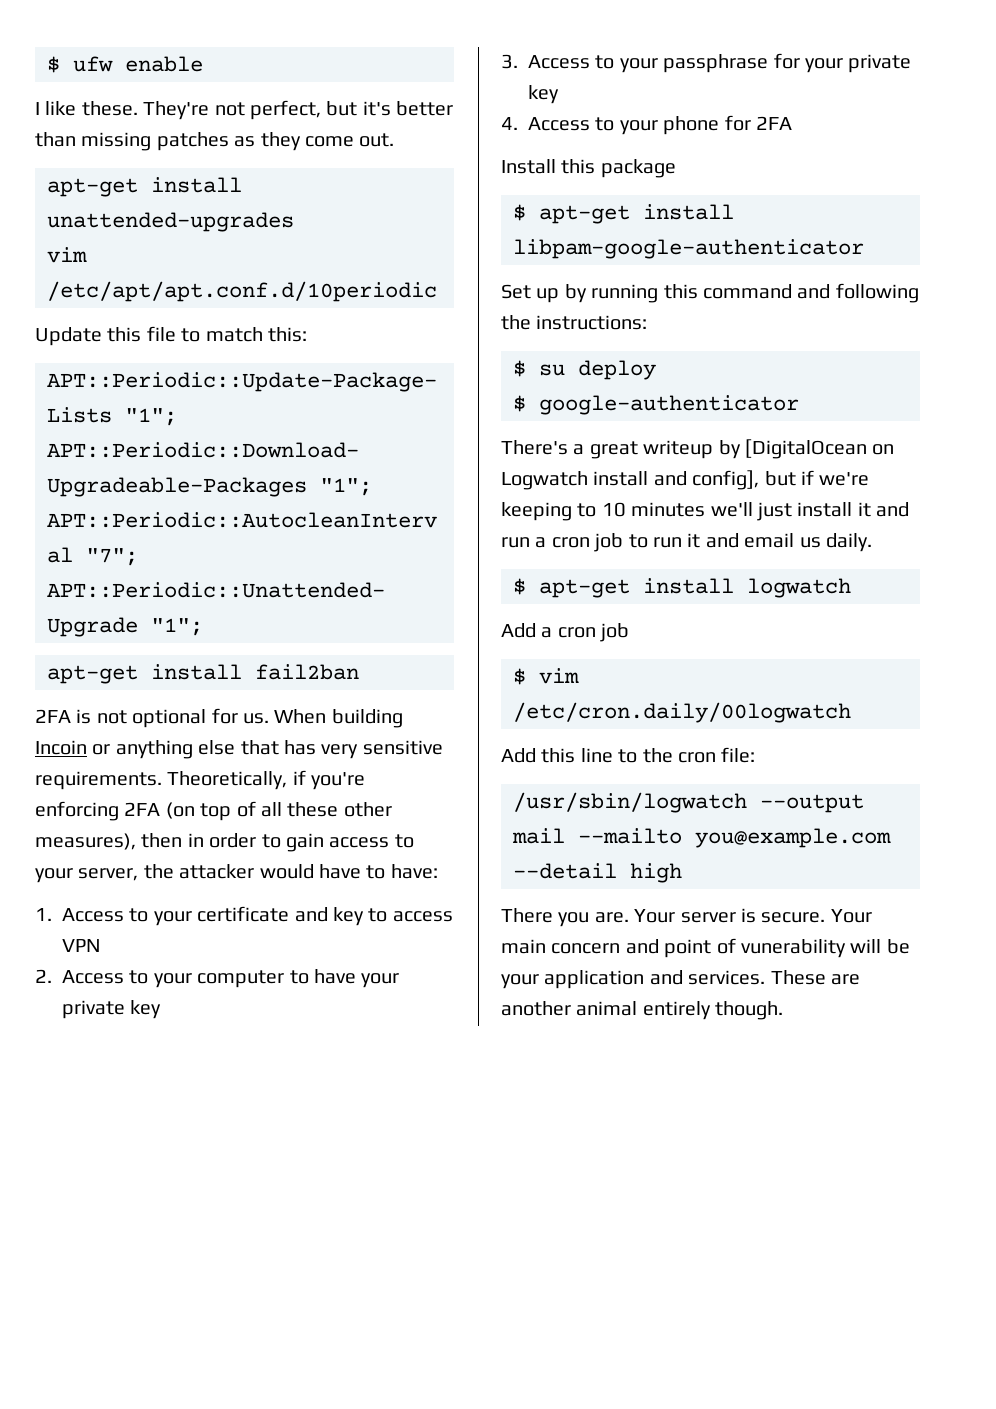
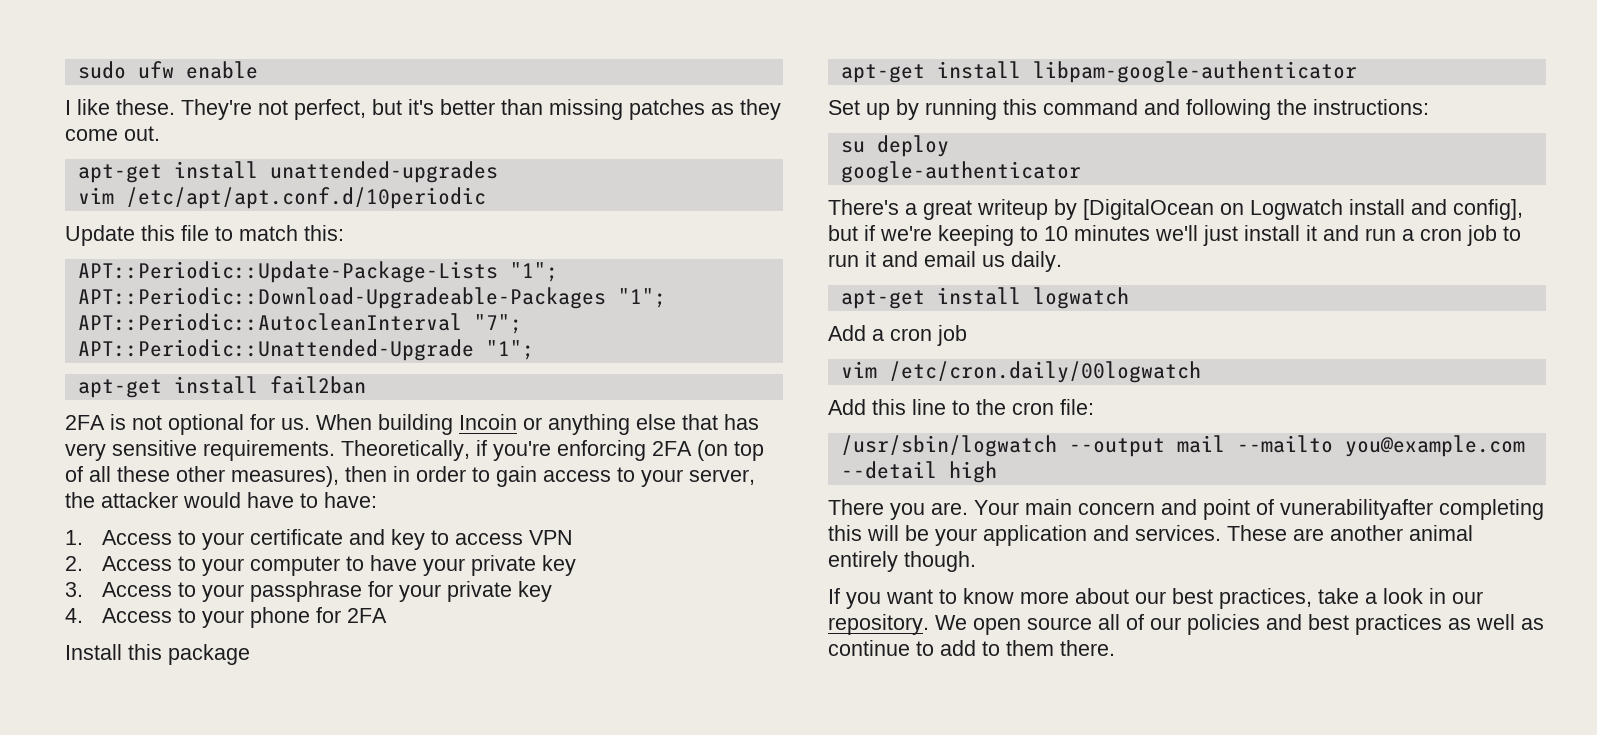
[47,56,60,73] $ -> [77,61,126,79] sudo
[513,204,526,221] $ -> (250, 654) none
[513,360,526,377] $ -> (1429, 107) none
[513,395,526,412] $ -> (949, 146) none
[513,578,526,595] $ -> (1062, 261) none
[513,668,526,685] $ -> (967, 335) none
[680,908,872,923] server is secure. Your -> (1019, 507) none
[741,939,846,958] vunerability -> [1280,499,1544,520] [828,525,862,541] vunerabilityafter completing this
(784, 1010) none -> [828,588,1483,609] [828,614,1544,635] [828,640,1115,656] // If you want to know more about our best practices, take a look in our repository. We open source all of our policies and best practices as well as continue to add to them there.

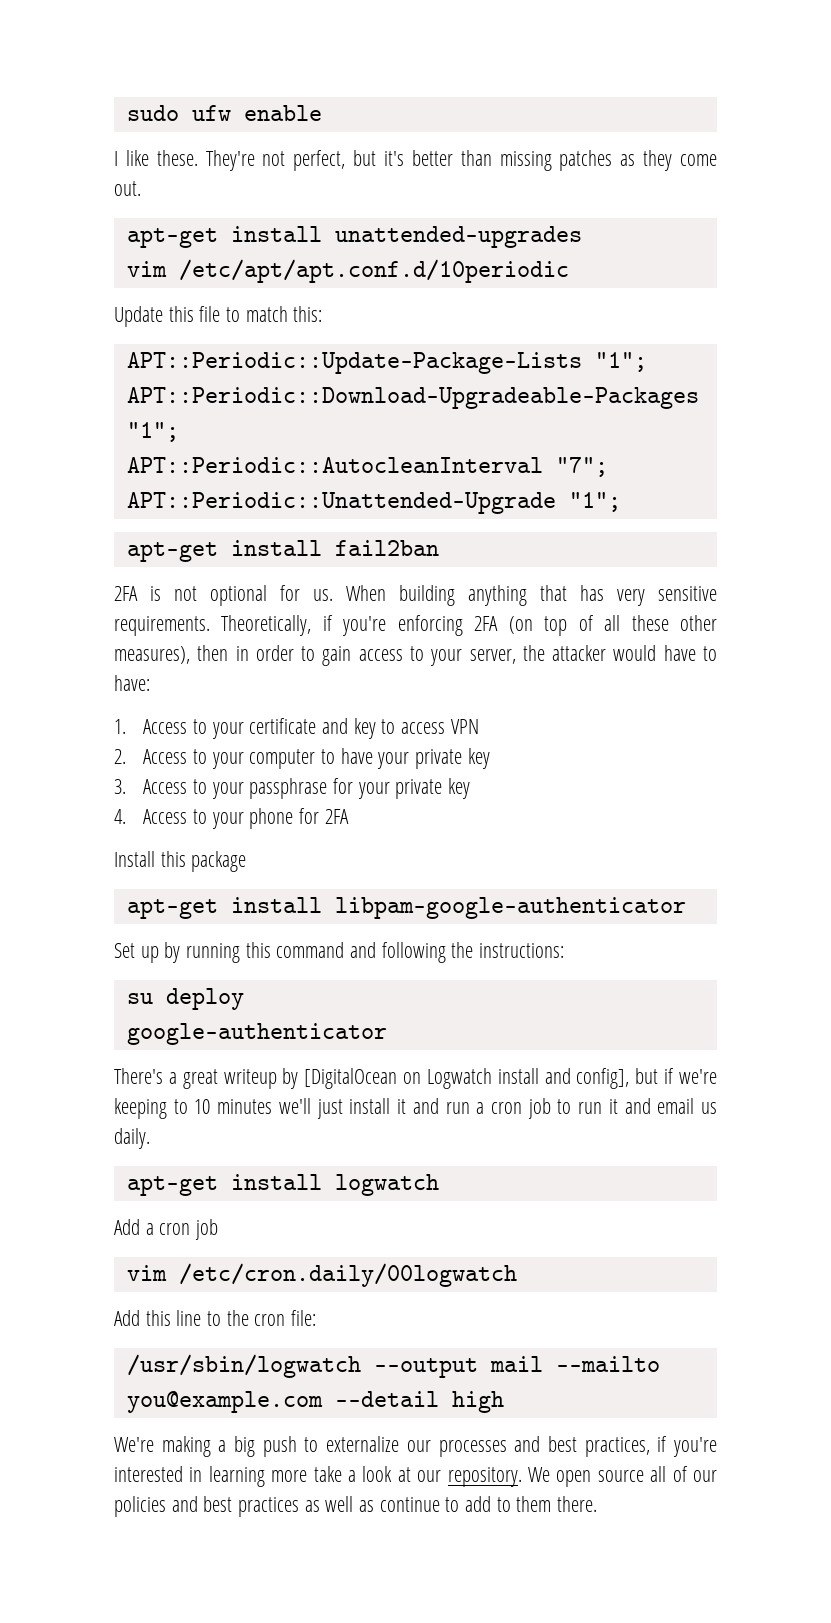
[459,414,676,435] Incoin or anything else -> [468,585,527,606] anything
[828,499,1544,520] [828,525,1473,546] [828,551,976,572] [828,588,1312,609] There you are. Your main concern and point of vunerabilityafter completing this will be your application and services. These are another animal entirely though. // If you want to know more about our best practices, -> [114,1436,718,1457] [114,1466,308,1487] We're making a big push to externalize our processes and best practices, if you're interested in learning more
[1429,588,1446,604] in -> [397,1467,411,1482] at

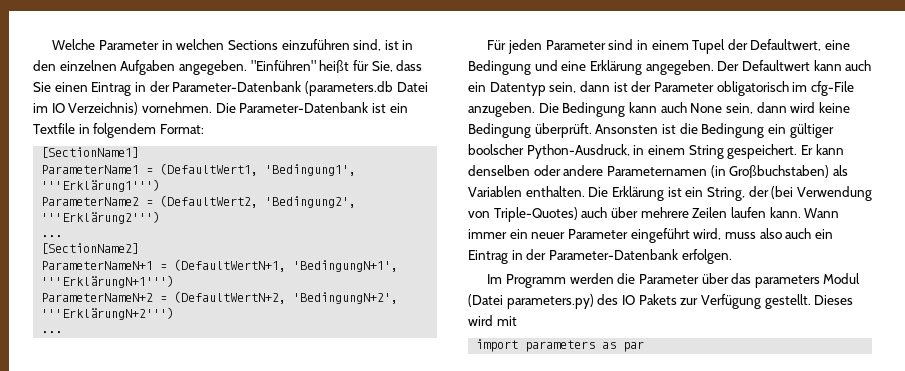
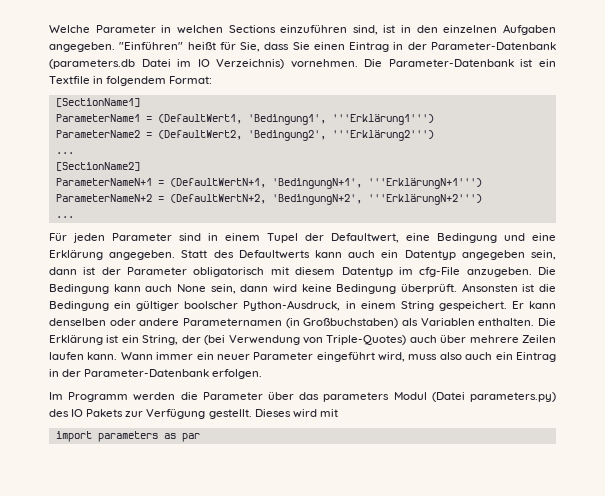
[717,60,810,71] Der Defaultwert -> [181,250,310,259] Statt des Defaultwerts
(546, 89) none -> [461,250,525,260] angegeben
(789, 88) none -> [270,267,393,277] mit diesem Datentyp

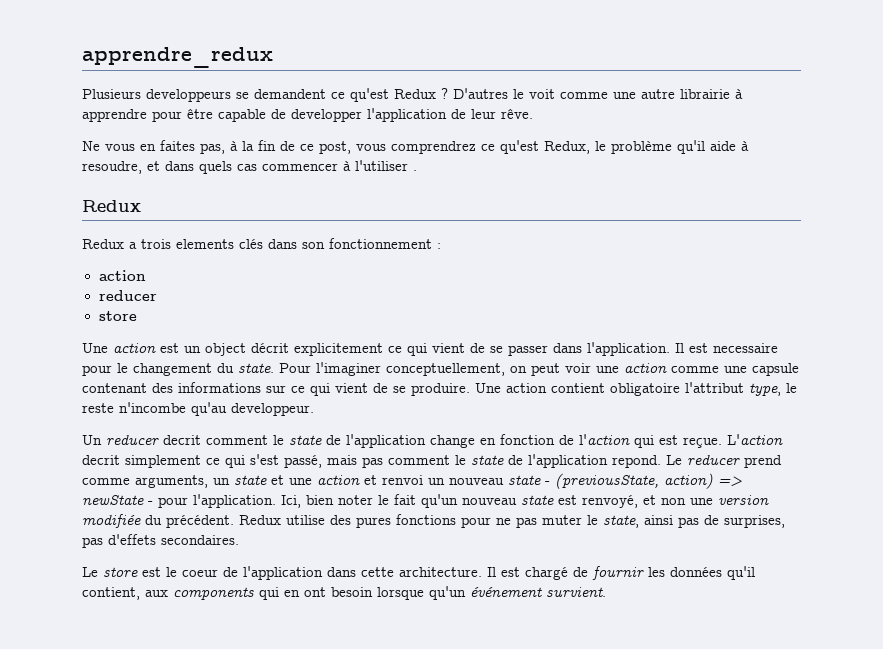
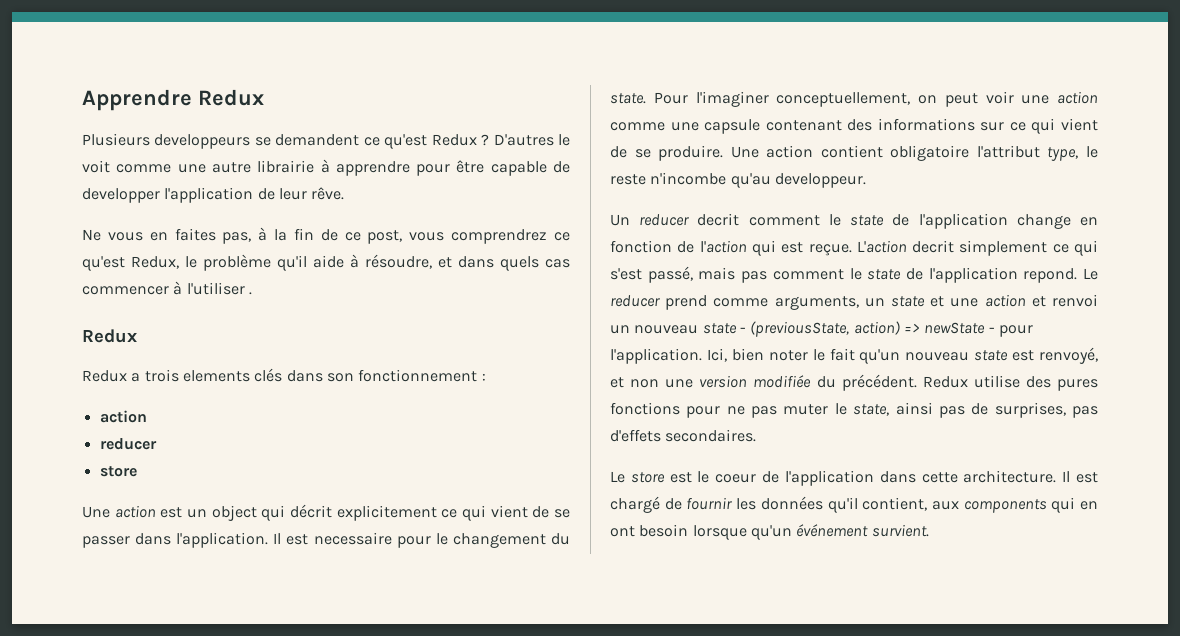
[82,47,273,68] apprendre_redux -> [82,89,264,111] Apprendre Redux
[82,161,142,174] resoudre, -> [365,254,432,269] résoudre,
(246, 349) none -> [261,505,286,521] qui

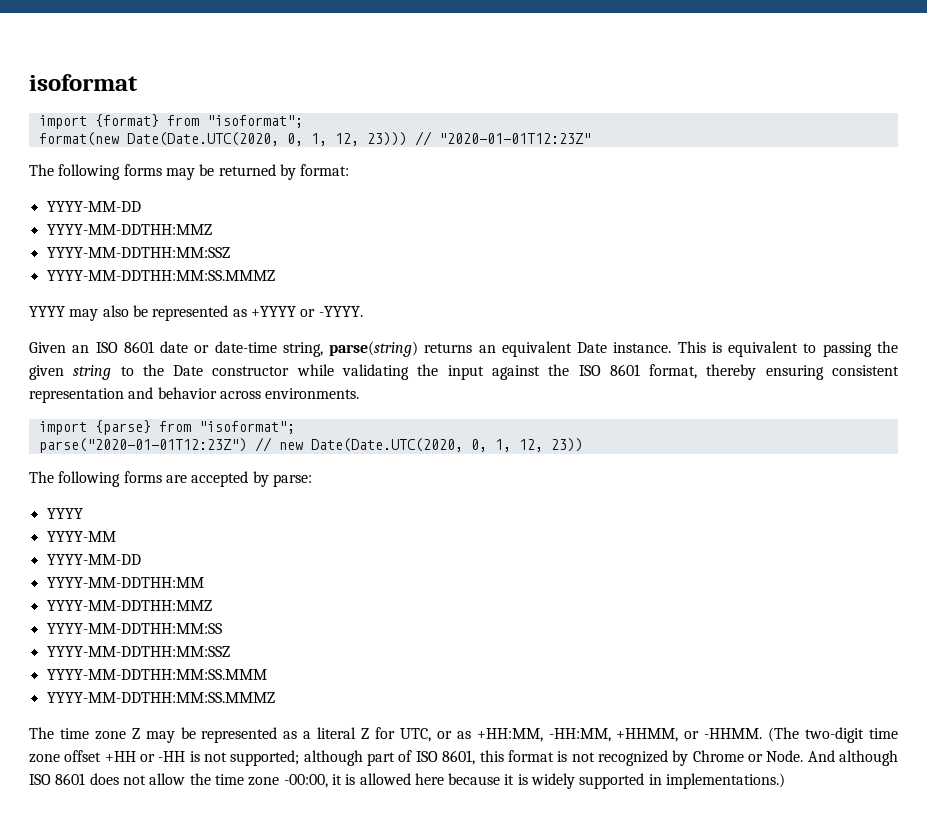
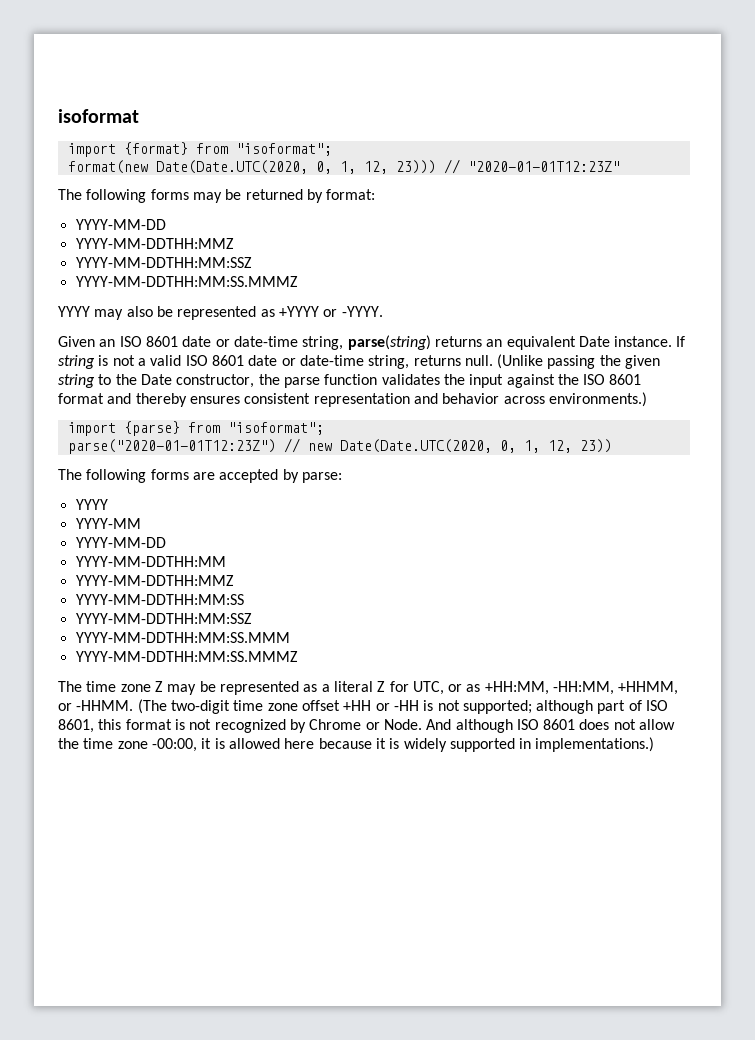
[677,341,817,357] This is equivalent to -> [676,336,686,347] [58,354,544,369] If string is not a valid ISO 8601 date or date-time string, returns null. (Unlike
[212,364,410,380] constructor while validating -> [176,374,440,388] constructor, the parse function validates
[649,364,824,380] format, thereby ensuring -> [58,393,240,407] format and thereby ensures
[265,388,360,399] environments. -> [548,392,647,407] environments.)

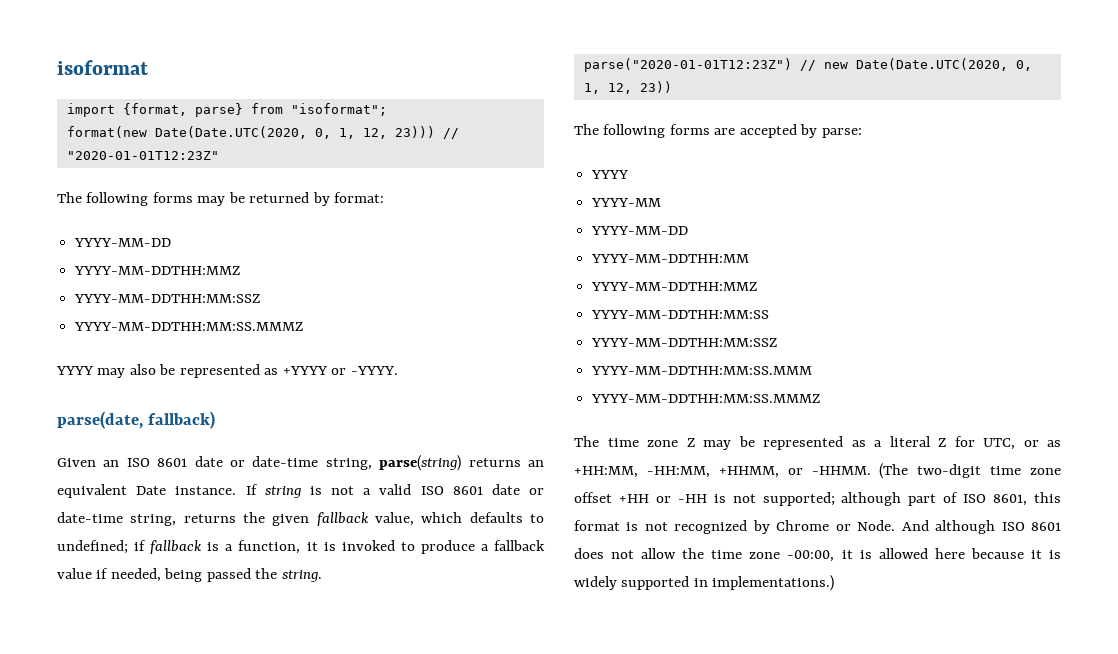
[123,142,188,155] {format} -> [122,103,243,117] {format, parse}
(383, 311) none -> [57,411,215,429] // parse(date, fallback)
[464,354,661,369] [58,374,642,388] [58,392,647,407] [67,421,324,436] null. (Unlike passing the given string to the Date constructor, the parse function validates the input against the ISO 8601 format and thereby ensures consistent representation and behavior across environments.) // import {parse} from "isoformat"; -> [243,512,544,526] [57,540,545,554] [57,568,322,582] the given fallback value, which defaults to undefined; if fallback is a function, it is invoked to produce a fallback value if needed, being passed the string.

--*--

- TASK INSTRUCTIONS: What you return should match the records line for line, minus the pictures.

- COMPLETED EXERCISE:
[47,56,60,73] $ -> [77,61,126,79] sudo
[513,204,526,221] $ -> (250, 654) none
[513,360,526,377] $ -> (1429, 107) none
[513,395,526,412] $ -> (949, 146) none
[513,578,526,595] $ -> (1062, 261) none
[513,668,526,685] $ -> (967, 335) none
[680,908,872,923] server is secure. Your -> (1019, 507) none
[741,939,846,958] vunerability -> [1280,499,1544,520] [828,525,862,541] vunerabilityafter completing this
(784, 1010) none -> [828,588,1483,609] [828,614,1544,635] [828,640,1115,656] // If you want to know more about our best practices, take a look in our repository. We open source all of our policies and best practices as well as continue to add to them there.

[459,414,676,435] Incoin or anything else -> [468,585,527,606] anything
[828,499,1544,520] [828,525,1473,546] [828,551,976,572] [828,588,1312,609] There you are. Your main concern and point of vunerabilityafter completing this will be your application and services. These are another animal entirely though. // If you want to know more about our best practices, -> [114,1436,718,1457] [114,1466,308,1487] We're making a big push to externalize our processes and best practices, if you're interested in learning more
[1429,588,1446,604] in -> [397,1467,411,1482] at

[717,60,810,71] Der Defaultwert -> [181,250,310,259] Statt des Defaultwerts
(546, 89) none -> [461,250,525,260] angegeben
(789, 88) none -> [270,267,393,277] mit diesem Datentyp

[82,47,273,68] apprendre_redux -> [82,89,264,111] Apprendre Redux
[82,161,142,174] resoudre, -> [365,254,432,269] résoudre,
(246, 349) none -> [261,505,286,521] qui

[677,341,817,357] This is equivalent to -> [676,336,686,347] [58,354,544,369] If string is not a valid ISO 8601 date or date-time string, returns null. (Unlike
[212,364,410,380] constructor while validating -> [176,374,440,388] constructor, the parse function validates
[649,364,824,380] format, thereby ensuring -> [58,393,240,407] format and thereby ensures
[265,388,360,399] environments. -> [548,392,647,407] environments.)

[123,142,188,155] {format} -> [122,103,243,117] {format, parse}
(383, 311) none -> [57,411,215,429] // parse(date, fallback)
[464,354,661,369] [58,374,642,388] [58,392,647,407] [67,421,324,436] null. (Unlike passing the given string to the Date constructor, the parse function validates the input against the ISO 8601 format and thereby ensures consistent representation and behavior across environments.) // import {parse} from "isoformat"; -> [243,512,544,526] [57,540,545,554] [57,568,322,582] the given fallback value, which defaults to undefined; if fallback is a function, it is invoked to produce a fallback value if needed, being passed the string.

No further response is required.